Stored items from a collection:
*** Block opens ***
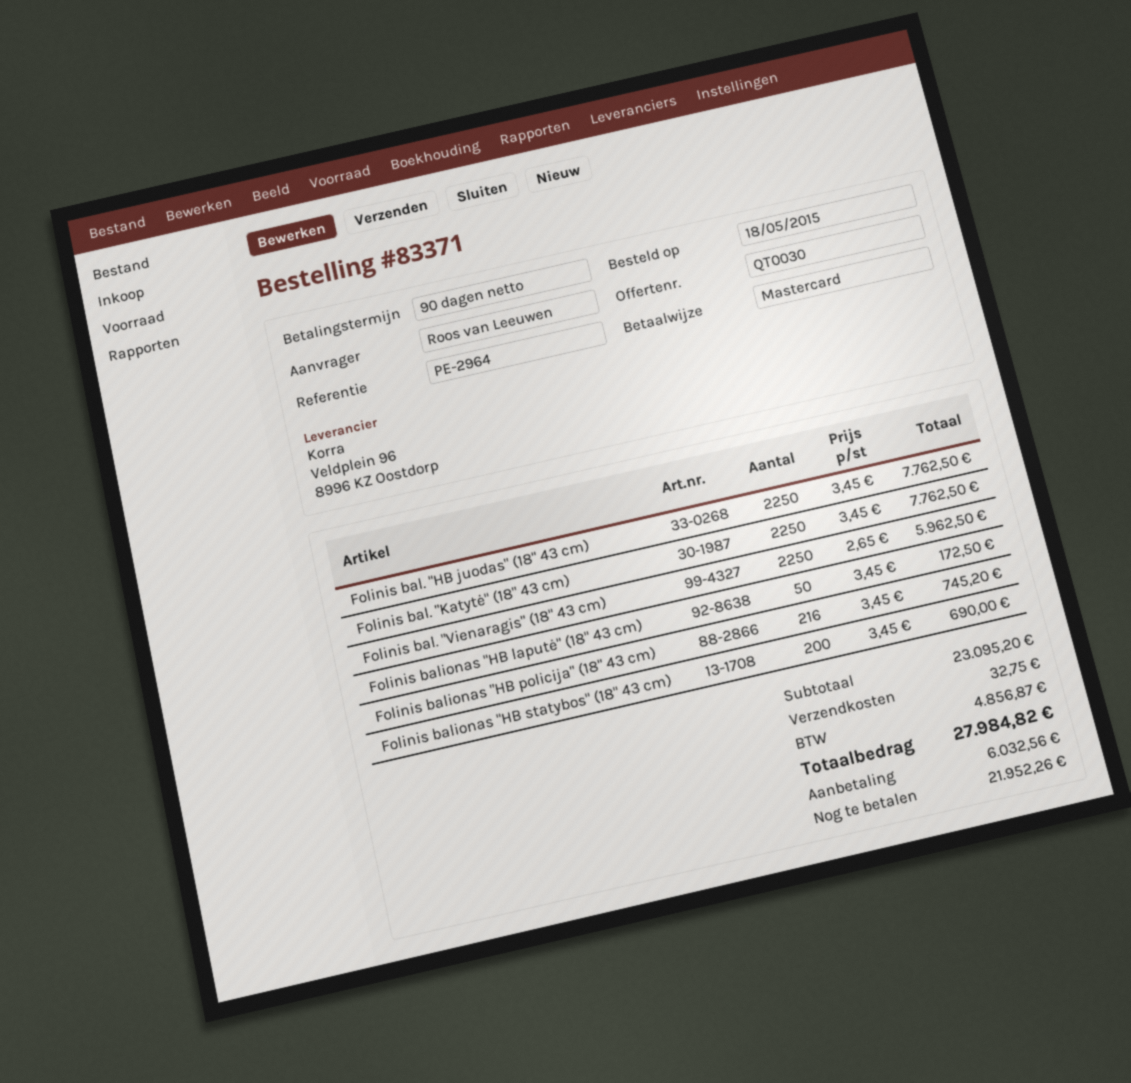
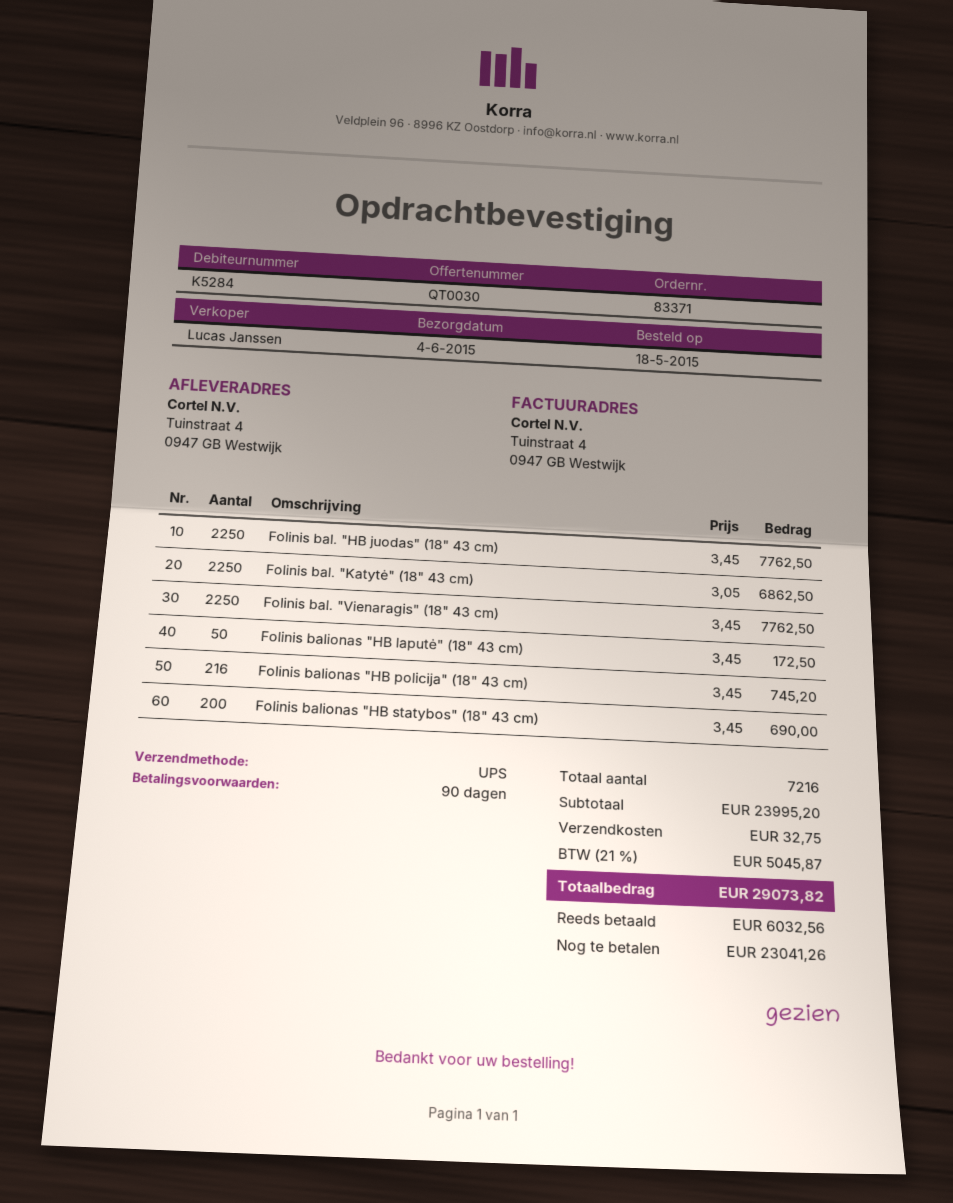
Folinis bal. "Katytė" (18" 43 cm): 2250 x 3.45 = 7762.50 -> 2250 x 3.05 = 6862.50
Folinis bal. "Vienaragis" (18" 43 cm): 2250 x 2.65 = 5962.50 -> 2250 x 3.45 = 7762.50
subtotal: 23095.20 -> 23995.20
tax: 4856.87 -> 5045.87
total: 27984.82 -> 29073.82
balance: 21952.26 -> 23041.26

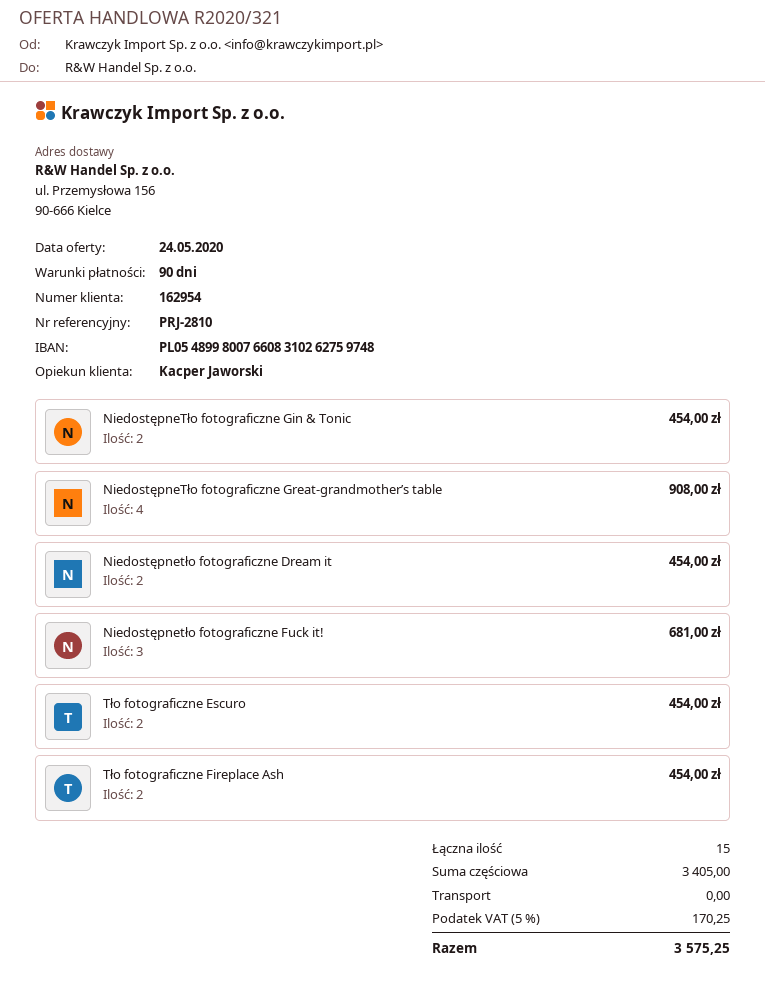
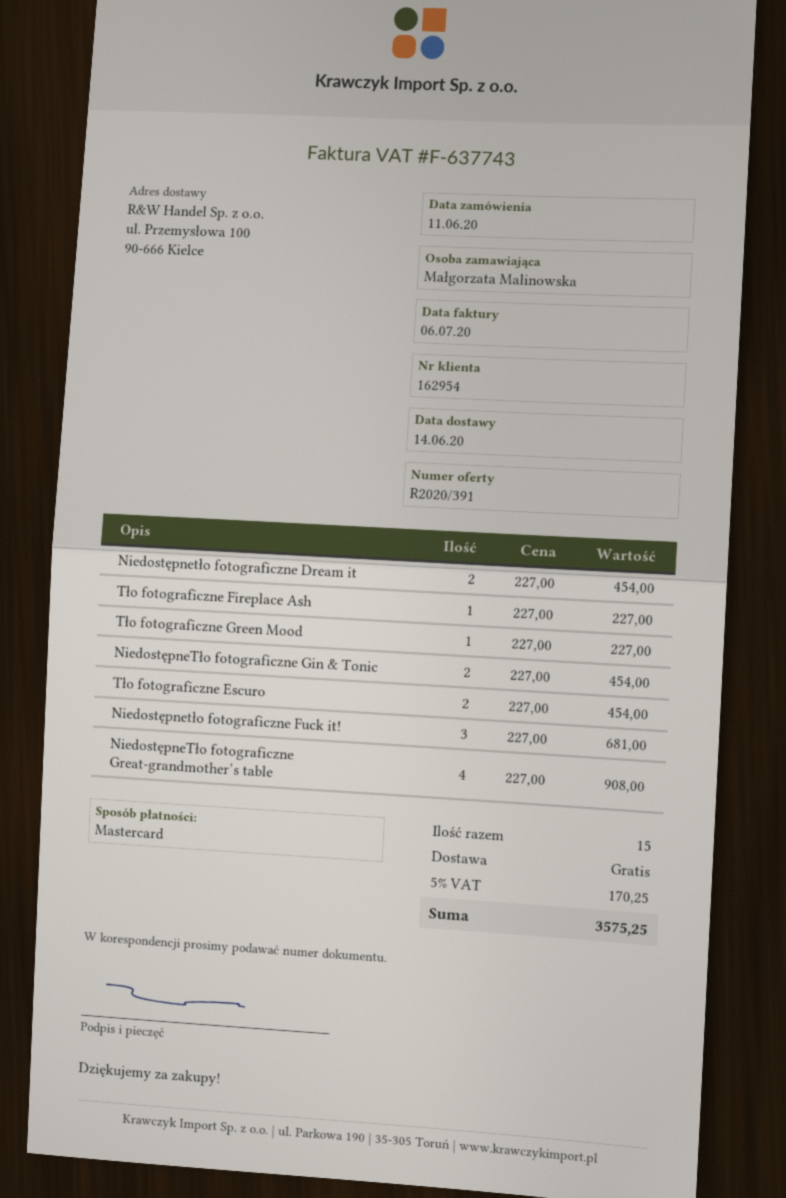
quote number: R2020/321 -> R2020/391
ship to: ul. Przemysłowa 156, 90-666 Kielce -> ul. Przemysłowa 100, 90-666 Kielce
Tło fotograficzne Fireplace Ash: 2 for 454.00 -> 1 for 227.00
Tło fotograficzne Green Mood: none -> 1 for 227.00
*** Block closes ***
Task to complete
Exactly the lines from the one holding "subtotal: 23095.20 -> 23995.20" to the last line of the records above should be duplicated, with no pictures among them.

Response
subtotal: 23095.20 -> 23995.20
tax: 4856.87 -> 5045.87
total: 27984.82 -> 29073.82
balance: 21952.26 -> 23041.26

quote number: R2020/321 -> R2020/391
ship to: ul. Przemysłowa 156, 90-666 Kielce -> ul. Przemysłowa 100, 90-666 Kielce
Tło fotograficzne Fireplace Ash: 2 for 454.00 -> 1 for 227.00
Tło fotograficzne Green Mood: none -> 1 for 227.00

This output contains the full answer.